Following so many shuttered businesses, restaurants and cancelled events, it seemed that Seattle was in need of a win. And thankfully, that’s just what the city received in September 2020, with the unveiling of the reconstructed Pier 62 on the waterfront.
The new pier, comprised of 175 steel legs and an attached floating dock with concrete paneling, has been under construction since 2017, when safety concerns led to the closure of the original Pier 62. It’s opening was particularly timely, too, as shortly before it reopened the popular Pier 58 partially collapsed into Puget Sound.
But beyond offering a bit of hope to bored Seattleites, Pier 62 is just one piece of a much larger puzzle. The pier will offer a space for art and community, and already features installations from local artists. In the future, community planners foresee live music, food trucks and, most importantly, space for cultural events like ceremonies for local tribes.

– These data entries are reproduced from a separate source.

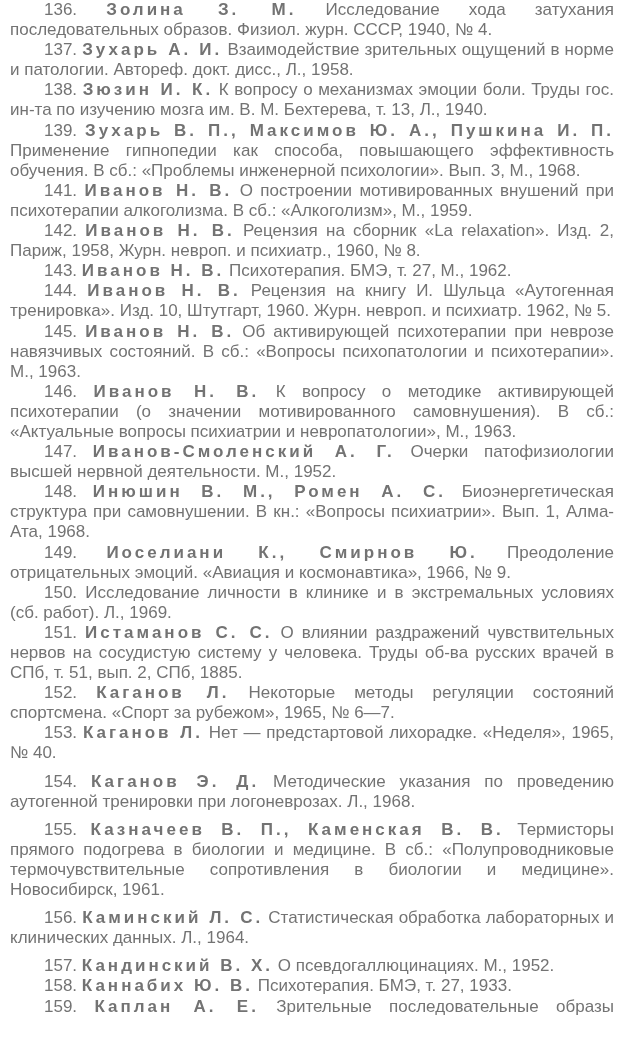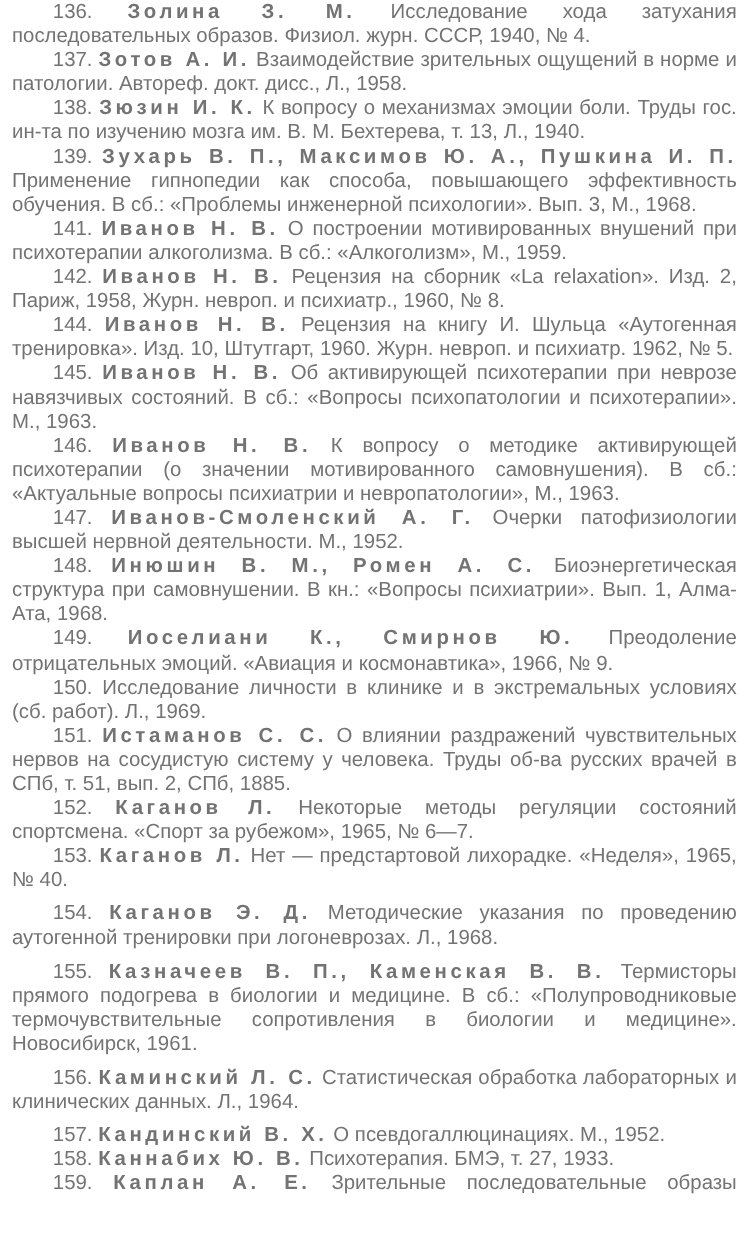--- a/index.html
+++ b/index.html
@@ -24,7 +24,7 @@
 
 <div class="page">
   <p class="entry"><span class="num">136.</span> <span class="author">Золина З. М.</span> <span>Исследование хода затухания последовательных образов. Физиол. журн. СССР, 1940, № 4.</span></p>
-  <p class="entry"><span class="num">137.</span> <span class="author">Зотов А. И.</span> <span>Взаимодействие зрительных ощущений в норме и патологии. Автореф. докт. дисс., Л., 1958.</span></p>
+  <p class="entry"><span class="num">137.</span> <span class="author">Зухарь А. И.</span> <span>Взаимодействие зрительных ощущений в норме и патологии. Автореф. докт. дисс., Л., 1958.</span></p>
   <p class="entry"><span class="num">138.</span> <span class="author">Зюзин И. К.</span> <span>К вопросу о механизмах эмоции боли. Труды гос. ин-та по изучению мозга им. В. М. Бехтерева, т. 13, Л., 1940.</span></p>
   <p class="entry"><span class="num">139.</span> <span class="author">Зухарь В. П., Максимов Ю. А., Пушкина И. П.</span> <span>Применение гипнопедии как способа, повышающего эффективность обучения. В сб.: «Проблемы инженерной психологии». Вып. 3, М., 1968.</span></p>
   <p class="entry"><span class="num">141.</span> <span class="author">Иванов Н. В.</span> <span>О построении мотивированных внушений при психотерапии алкоголизма. В сб.: «Алкоголизм», М., 1959.</span></p>

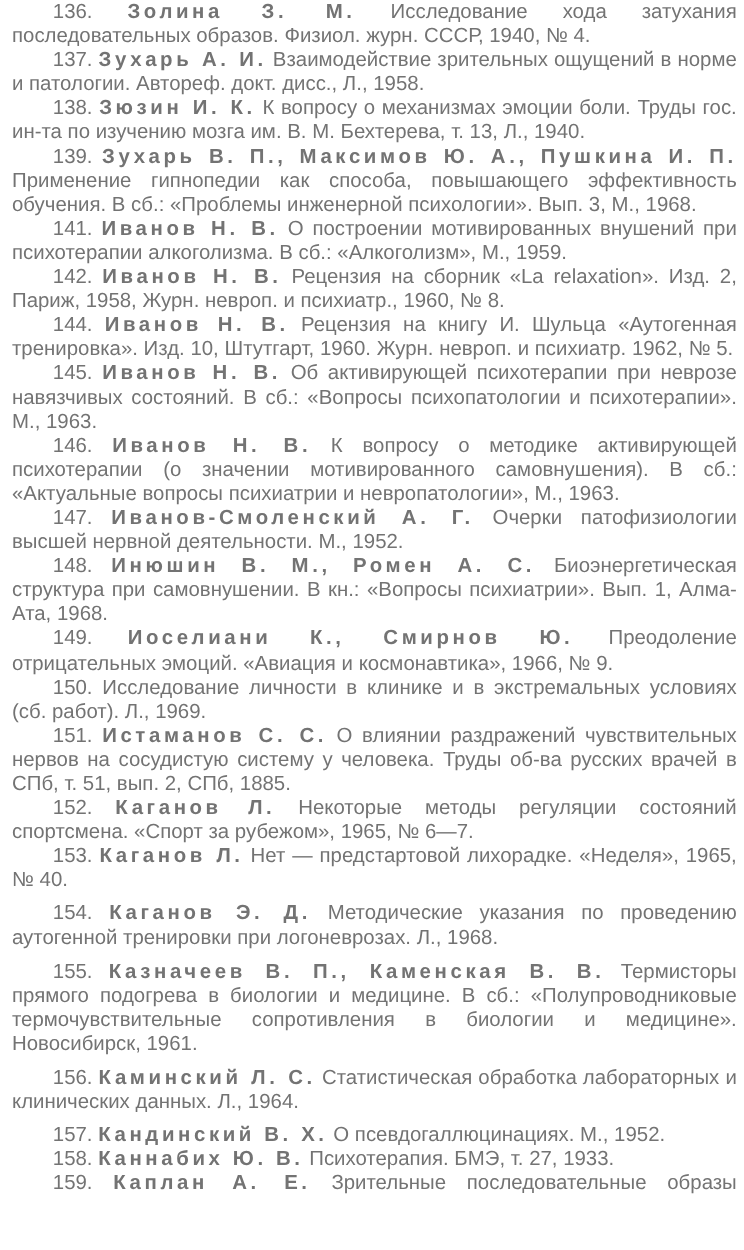--- a/index.html
+++ b/index.html
@@ -29,6 +29,7 @@
   <p class="entry"><span class="num">139.</span> <span class="author">Зухарь В. П., Максимов Ю. А., Пушкина И. П.</span> <span>Применение гипнопедии как способа, повышающего эффективность обучения. В сб.: «Проблемы инженерной психологии». Вып. 3, М., 1968.</span></p>
   <p class="entry"><span class="num">141.</span> <span class="author">Иванов Н. В.</span> <span>О построении мотивированных внушений при психотерапии алкоголизма. В сб.: «Алкоголизм», М., 1959.</span></p>
   <p class="entry"><span class="num">142.</span> <span class="author">Иванов Н. В.</span> <span>Рецензия на сборник «La relaxation». Изд. 2, Париж, 1958, Журн. невроп. и психиатр., 1960, № 8.</span></p>
+  <p class="entry"><span class="num">143.</span> <span class="author">Иванов Н. В.</span> <span>Психотерапия. БМЭ, т. 27, М., 1962.</span></p>
   <p class="entry"><span class="num">144.</span> <span class="author">Иванов Н. В.</span> <span>Рецензия на книгу И. Шульца «Аутогенная тренировка». Изд. 10, Штутгарт, 1960. Журн. невроп. и психиатр. 1962, № 5.</span></p>
   <p class="entry"><span class="num">145.</span> <span class="author">Иванов Н. В.</span> <span>Об активирующей психотерапии при неврозе навязчивых состояний. В сб.: «Вопросы психопатологии и психотерапии». М., 1963.</span></p>
   <p class="entry"><span class="num">146.</span> <span class="author">Иванов Н. В.</span> <span>К вопросу о методике активирующей психотерапии (о значении мотивированного самовнушения). В сб.: «Актуальные вопросы психиатрии и невропатологии», М., 1963.</span></p>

The pier is also located near the Seattle Aquarium, creating easy opportunities for marine research, while historic vessels can safely drift in.
Pier 62 and everything it promises is part of the vision for Seattle’s Waterfront Park project. The project is the brainchild of an unprecedented collaboration between Seattle’s parks department and the nonprofit Friends of Waterfront Seattle.
The end result of the project will be a 20-acre park that celebrates the working waterfront while also restoring the nearshore marine environment. The plan is for an environmentally friendly design, in which the park’s plants will filter rainwater, improve water quality and help the local salmon population thrive.
Additionally, the park will be a space for free public programming like performances, festivals, yoga, soccer and ice skating, along with elevated views of Elliott Bay.
Why not get a sneak-peek at what’s to come, and imagine a brighter future from the serene surroundings of Pier 62?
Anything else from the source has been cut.